(Stored data entries)
= Beginning of Section =

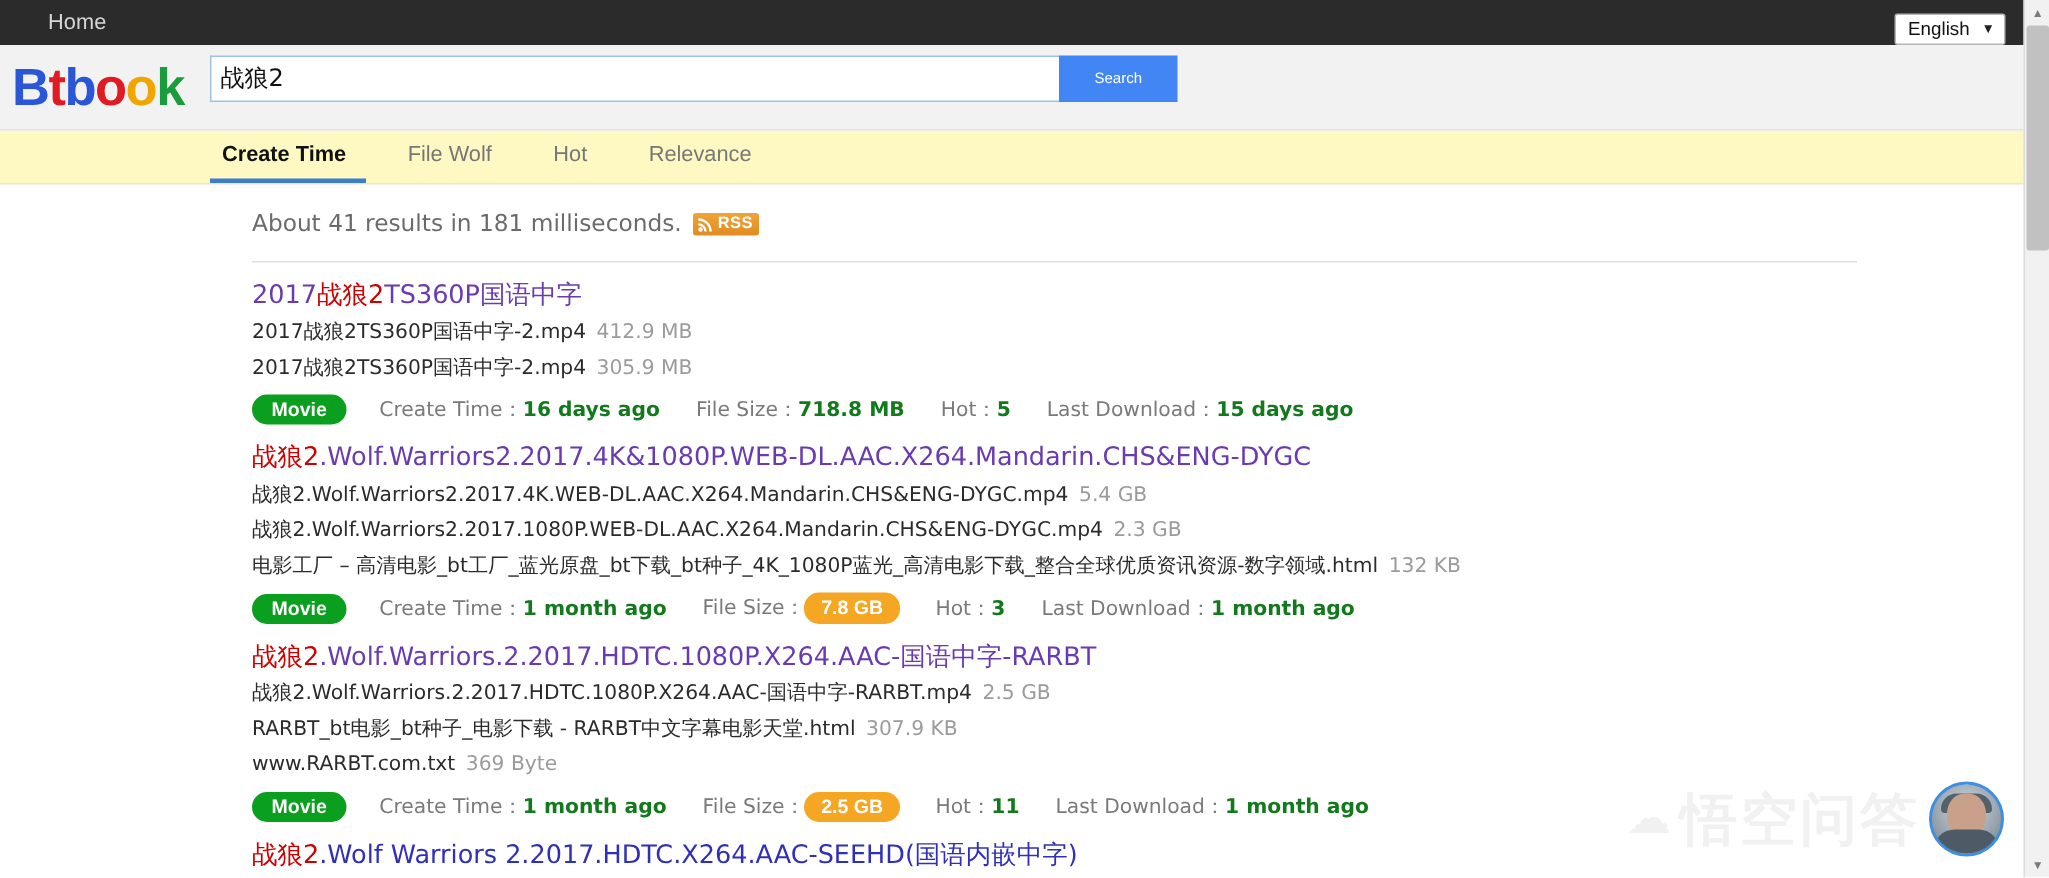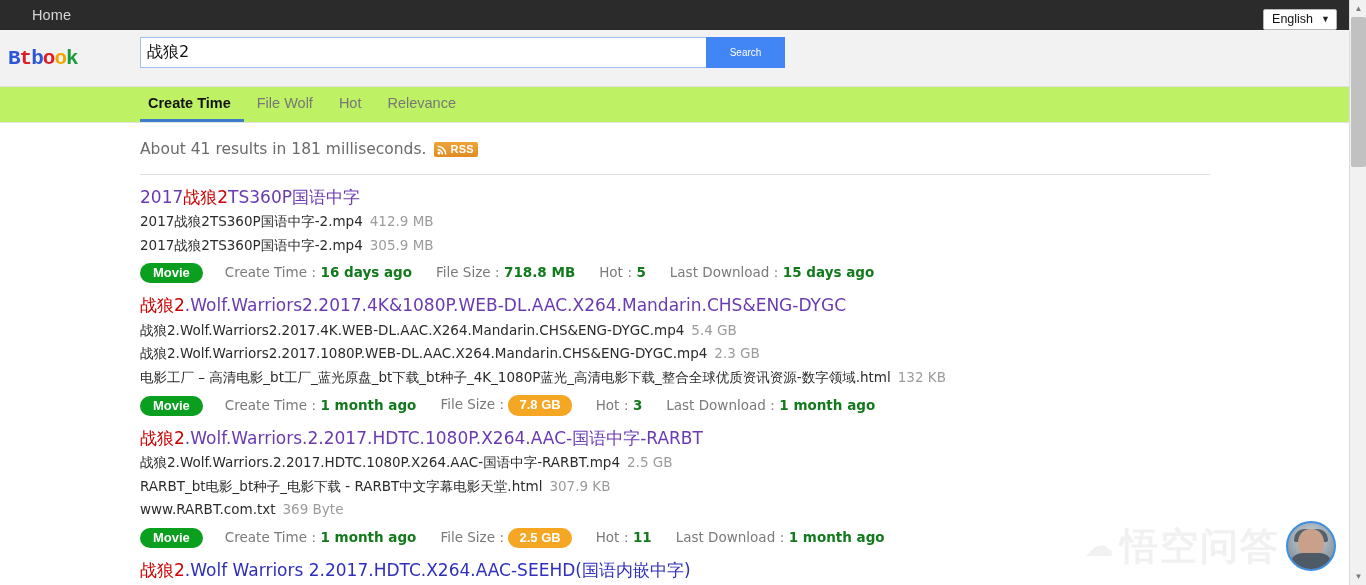--- a/index.html
+++ b/index.html
@@ -50,22 +50,22 @@
   .searchbar {
     height: 57px;
     background: #f2f2f2;
     border-bottom: 1px solid #e2e2e2;
     display: flex;
     align-items: center;
     position: relative;
   }
   .logo {
     margin-left: 8px;
-    font-family: Liberation Mono, monospace;
-    font-size: 21px;
+    font-family: Liberation Sans, sans-serif;
+    font-size: 35px;
     font-weight: bold;
     letter-spacing: -1px;
     line-height: 1;
     user-select: none;
     text-align: right;
   }
   .logo .c1{color:#2a56d8;} .logo .c2{color:#e01b24;}
   .logo .c3{color:#2a56d8;} .logo .c4{color:#e01b24;}
   .logo .c5{color:#f0a500;} .logo .c6{color:#1a9c3c;}
 
@@ -94,45 +94,45 @@
     border: none;
     color: #fff;
     font-size: 10px;
     font-family: "Liberation Sans", sans-serif;
     cursor: pointer;
   }
 
   
   .tabs {
     height: 36px;
-    background: #bef264;
+    background: #fef9c3;
     border-bottom: 1px solid #e4e4e4;
     display: flex;
     align-items: flex-end;
     padding-left: 140px;
-    gap: 0;
+    gap: 15px;
   }
   .tab {
     font-size: 14.5px;
     color: #777;
     padding: 0 13px 9px 13px;
     cursor: pointer;
     border-bottom: 3px solid transparent;
     line-height: 1;
     white-space: nowrap;
   }
   .tab:first-child { padding-left: 8px; }
   .tab.active {
     color: #111;
     font-weight: bold;
     border-bottom: 3px solid #3d7cc9;
   }
 
   
-  .content { padding-left: 140px; padding-top: 17px; }
+  .content { padding-left: 140px; padding-top: 17px; margin-left: 28px; }
 
   .stats-row {
     display: flex;
     align-items: center;
     gap: 8px;
     color: #6b6b6b;
     font-size: 15.5px;
     font-family: "DejaVu Sans", sans-serif;
   }
   .rss-badge {

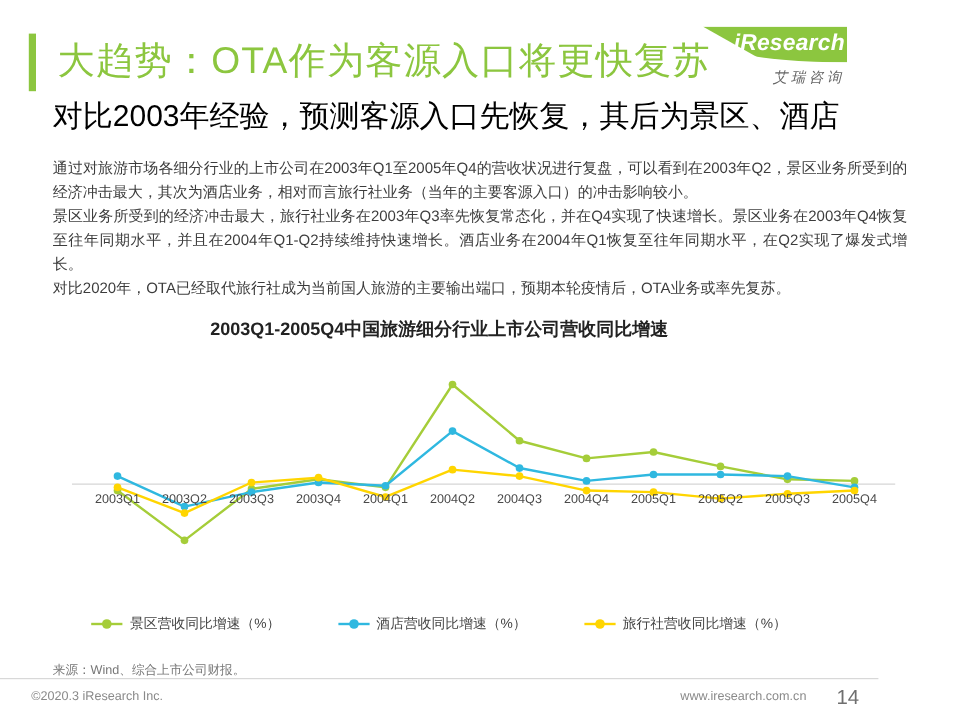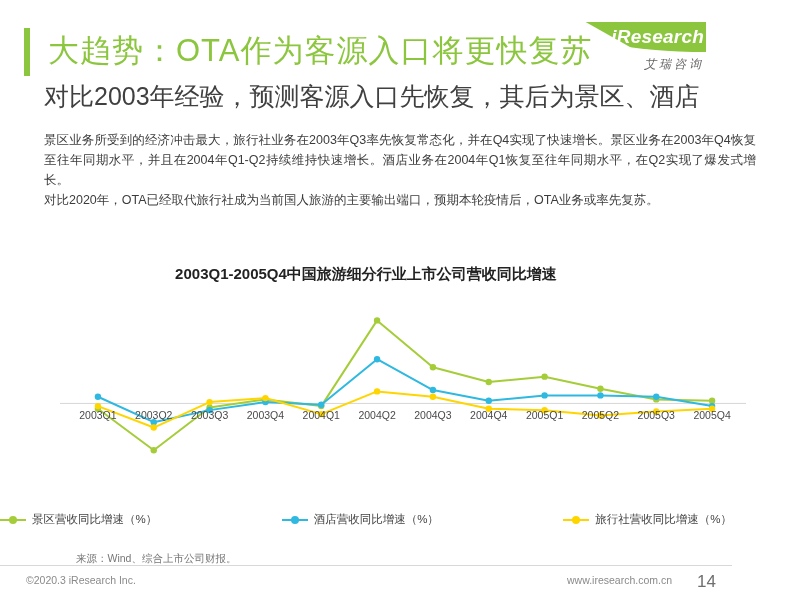--- a/index.html
+++ b/index.html
@@ -37,21 +37,21 @@
     font-size: 31px;
     color: #8cc63f;
     letter-spacing: 1px;
     white-space: nowrap;
   }
   .subtitle {
     position: absolute;
     left: 44px;
     top: 80px;
     font-size: 25px;
-    color: #404040;
+    color: #000000;
     white-space: nowrap;
   }
   
   .logo {
     position: absolute;
     right: 26px;
     top: 22px;
     width: 140px;
     height: 56px;
     font-style: italic;
@@ -114,21 +114,21 @@
     width: 720px;
     height: 200px;
   }
   .chart-svg { display: block; }
   .legend {
     position: absolute;
     left: 0;
     right: 0;
     top: 512px;
     display: flex;
-    justify-content: space-between;
+    justify-content: center;
     gap: 48px;
     font-size: 11.5px;
     color: #444;
   }
   .legend-item {
     display: flex;
     align-items: center;
     gap: 6px;
   }
   .legend-mark {
@@ -145,21 +145,20 @@
     width: 8px;
     height: 8px;
     border-radius: 50%;
   }
   .source {
     position: absolute;
     left: 44px;
     top: 552px;
     font-size: 10.5px;
     color: #777;
-    margin-left: 32px;
   }
   .footer-line {
     position: absolute;
     left: 0;
     right: 0;
     bottom: 34px;
     height: 1px;
     background: #d8d8d8;
   }
   .footer-left {
@@ -198,20 +197,21 @@
   <div class="title">大趋势：OTA作为客源入口将更快复苏</div>
   <div class="subtitle">对比2003年经验，预测客源入口先恢复，其后为景区、酒店</div>
 
   <div class="logo">
     <div class="swoosh"></div>
     <div class="wordmark">iResearch</div>
     <div class="cn">艾瑞咨询</div>
   </div>
 
   <div class="body-text">
+    <p>通过对旅游市场各细分行业的上市公司在2003年Q1至2005年Q4的营收状况进行复盘，可以看到在2003年Q2，景区业务所受到的经济冲击最大，其次为酒店业务，相对而言旅行社业务（当年的主要客源入口）的冲击影响较小。</p>
     <p>景区业务所受到的经济冲击最大，旅行社业务在2003年Q3率先恢复常态化，并在Q4实现了快速增长。景区业务在2003年Q4恢复至往年同期水平，并且在2004年Q1-Q2持续维持快速增长。酒店业务在2004年Q1恢复至往年同期水平，在Q2实现了爆发式增长。</p>
     <p>对比2020年，OTA已经取代旅行社成为当前国人旅游的主要输出端口，预期本轮疫情后，OTA业务或率先复苏。</p>
   </div>
 
   <div class="chart-title">2003Q1-2005Q4中国旅游细分行业上市公司营收同比增速</div>
 
   <div class="chart-area">
     <svg class="chart-svg" id="chart-svg" width="720" height="200" viewBox="0 0 720 200">
         <line x1="20" y1="108.43478260869566" x2="706" y2="108.43478260869566" stroke="#d6d6d6" stroke-width="1"></line>
         <path d="M57.92 113.79 L113.75 155.30 L169.58 112.45 L225.42 104.42 L281.25 111.11 L337.08 25.41 L392.92 72.28 L448.75 87.01 L504.58 81.65 L560.42 93.70 L616.25 104.42 L672.08 105.76" fill="none" stroke="#a5cd39" stroke-width="2" stroke-linejoin="round" stroke-linecap="round"></path>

= End of Section =

WORK REQUEST: From the records above, copy every line that includes the word "right".

SOLUTION FOR THIS TASK:
     text-align: right;
     right: 26px;
     right: 0;
     right: 0;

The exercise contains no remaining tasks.